In July 1947, Patrick married her third husband, Thomas Cornwell Jackson, head of the Los Angeles office of the J. Walter Thompson advertising agency. She created a business out of her home, designing clothing for children, and moved to a shop on Rodeo Drive that she called the Enchanted Cottage. Patrick ran the shop for eight years with considerable success. A 1947 short film, part of the Paramount Pictures Unusual Occupations series, includes scenes of Patrick with patrons including Maureen O'Sullivan.

Patrick divorced Jackson in 1969. They remained partners in Paisano Productions, together with Gardner's widow, daughter, and sister-in-law. When Jackson proposed reviving Perry Mason for CBS, the Paisano partners voted with him despite Patrick's opposition.
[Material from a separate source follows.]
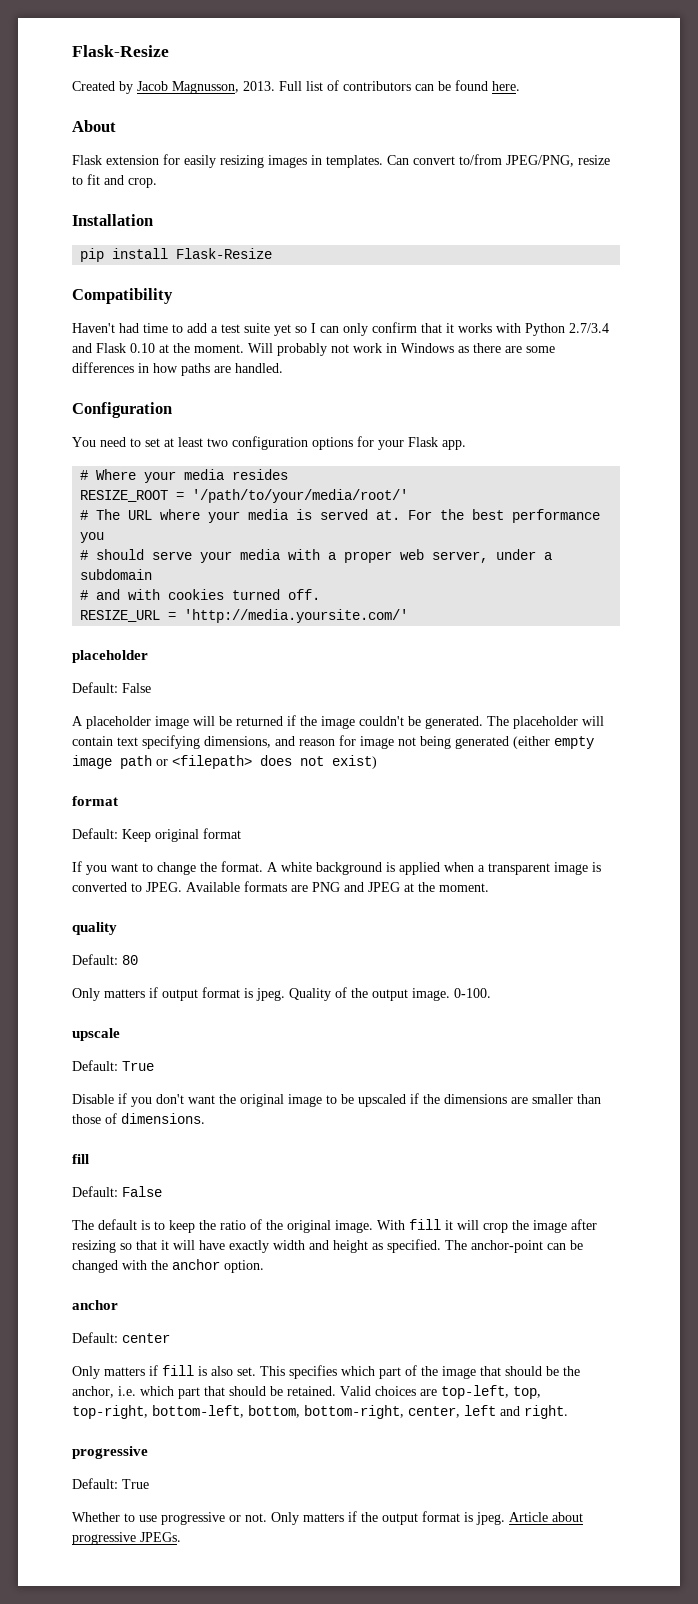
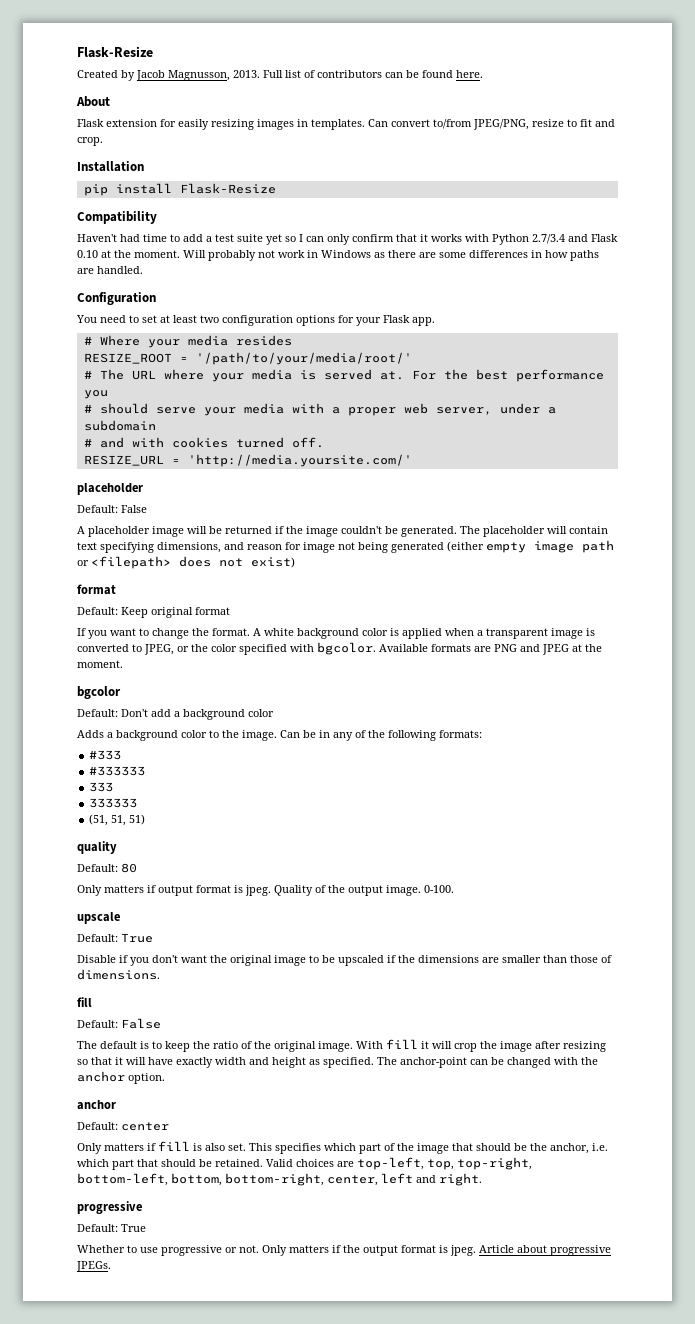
(382, 868) none -> [362,628,388,636] color
[146,882,182,892] JPEG. -> [144,642,376,655] JPEG, or the color specified with bgcolor.
(489, 887) none -> [77,686,121,699] [77,709,274,720] [77,730,482,741] [89,750,122,760] [89,766,146,776] [89,782,114,792] [89,798,138,808] [89,814,146,826] // bgcolor // Default: Don't add a background color // Adds a background color to the image. Can be in any of the following formats: // #333 // #333333 // 333 // 333333 // (51, 51, 51)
She was given the title of executive consultant for the resulting series, The New Perry Mason (1973–74). "My name was on it," said Patrick, "but I wanted nothing to do with it. Corney was on his own." A failure with critics and in the Nielsen ratings, the series ran only fifteen episodes.

In 1974, she married her fourth husband, John E. Velde, Jr.; they were married until her death.

Death
On July 6, 1980, Patrick died from leukemia at the age of 69 at her Hollywood home of more than thirty years. She had been treated for the disease for four years, but kept her illness secret from everyone but her husband. She was cremated and her ashes scattered at sea off Santa Monica, California, in a private ceremony.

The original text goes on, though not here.